The auditory sensory cells are sensitive to a variety of influences such as noise, ototoxic drugs and aging. In the cochlea of mammals, the destroyed sensory cells are not replaced by new sensory cells. That leads to cochlear deafness, a frequent disease in human. Unfortunately, such auditory impairment is out of reach of treatment. The development of new therapeutic strategies in this field requires a precise knowledge of the mechanisms involved in auditory sensory cells disappearance and in organ of Corti's degeneration. The aim of our study was to characterize cellular and molecular changes in the cochlea of rats which had been intoxicated with the ototoxic antibiotic amikacin. The animals were sacrificed at different survival times during and after the antibiotic treatment and their cochleas were investigated using transmission and scanning electron microscopy and using confocal microscopy after tissue labellings with different fluorescent probes. The results revealed the existence of three periods. The first one corresponds to the disappearance of the sensory cells which die by apoptosis.
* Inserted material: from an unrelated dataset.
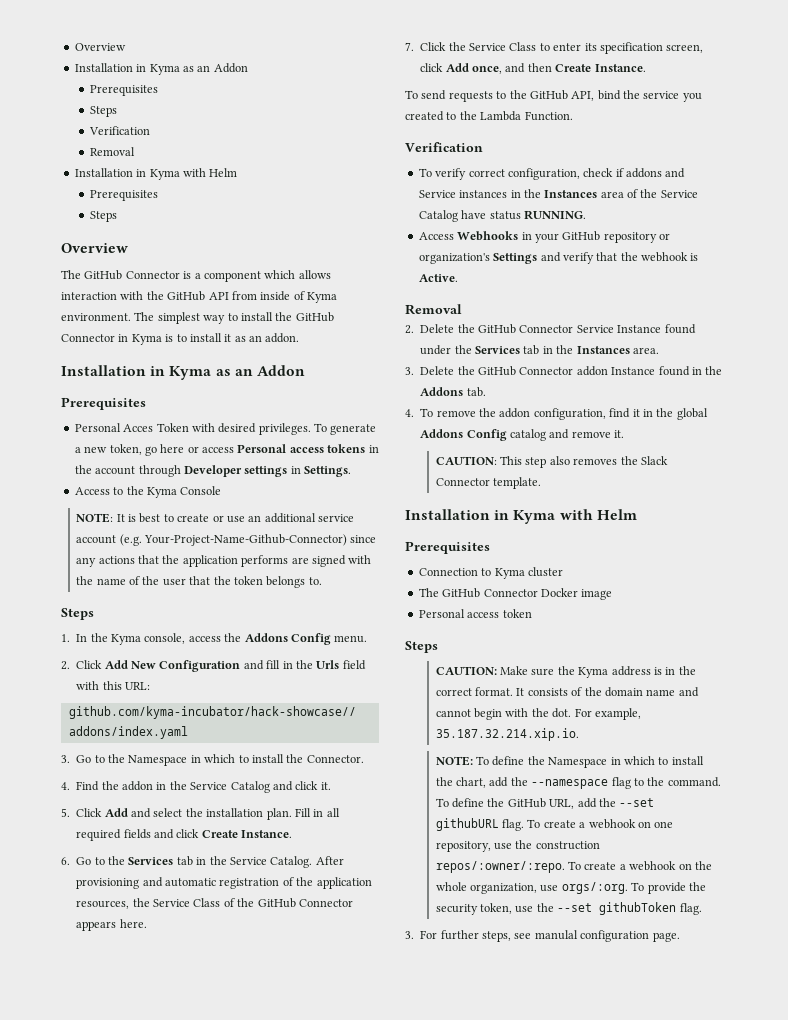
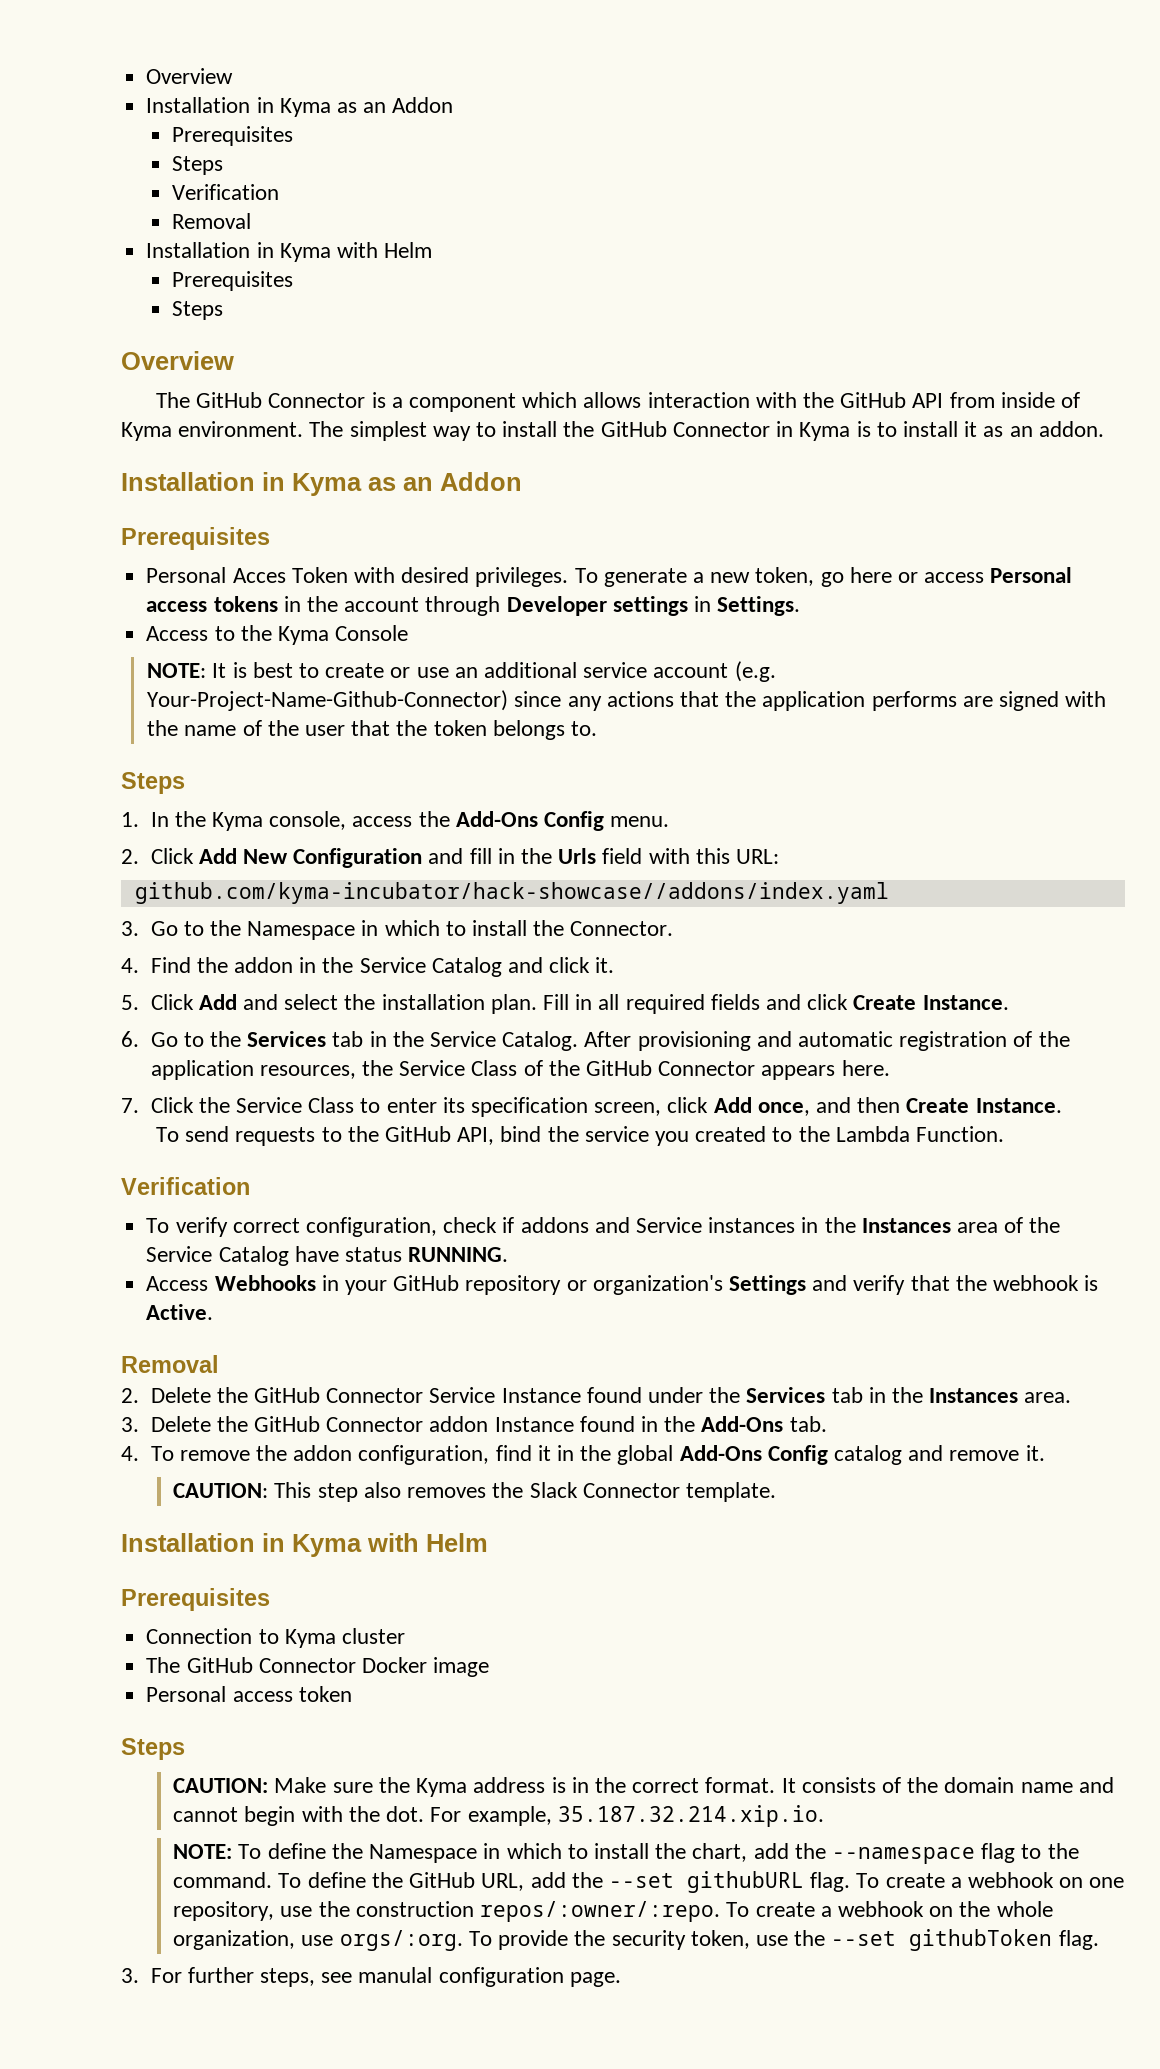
[244,633,288,642] Addons -> [455,811,538,827] Add-Ons
[420,387,464,396] Addons -> [701,1416,784,1432] Add-Ons
[420,429,464,438] Addons -> [679,1445,762,1461] Add-Ons

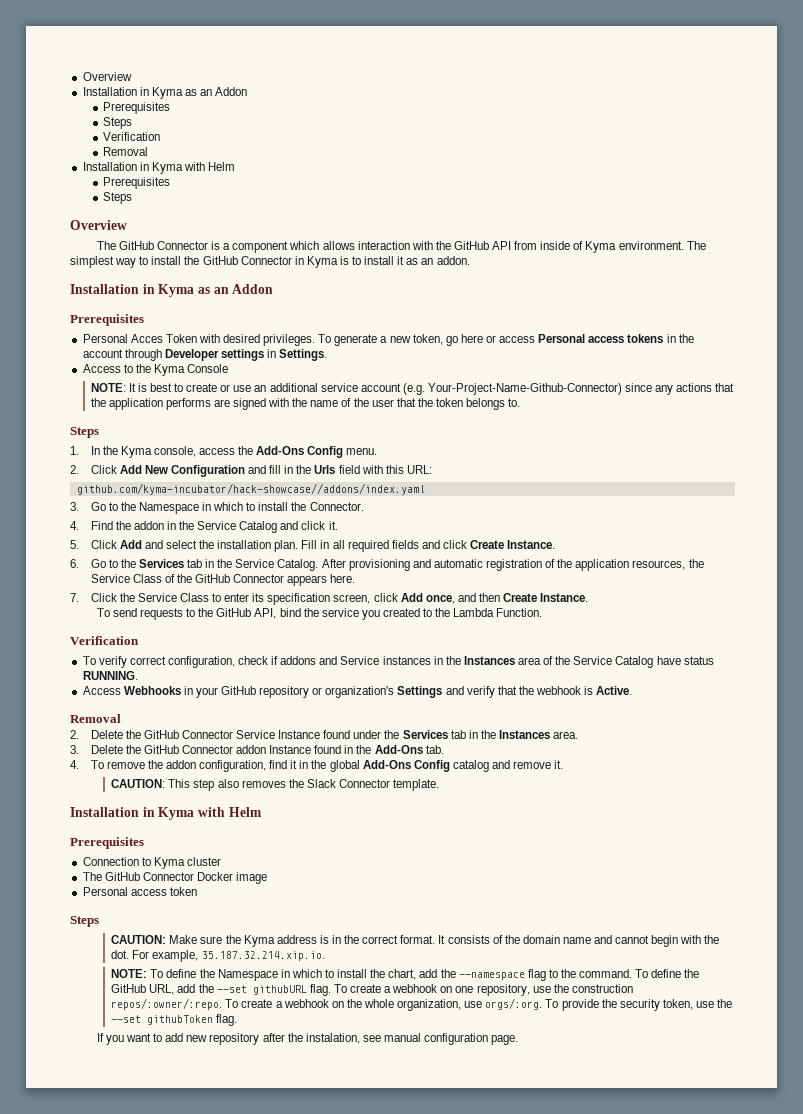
[121,1967,433,1987] 3. For further steps, see manulal -> [96,1033,421,1045] If you want to add new repository after the instalation, see manual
During the second period, the organ of Corti undergoes a scarring process; concomitantly, a contingent of nonsensory supporting cells attempts to transdifferentiate directly into sensory cells. This process however fails, and the supporting cells never reach the status of hair cells. A general process of dedifferentiation of all the epithelial cells of the organ of Corti followed by a massive apoptosis of numerous epithelial cells and of most ganglion cells occurs during the third period. After that, the organ of Corti is definitely reduced to a simple monolayered epithelium. On the basis of these data, experimental strategies aimed i) to protect the sensory cells against apoptosis and ii) to promote sensory cell regeneration are now under study. They might have important implications in human therapy.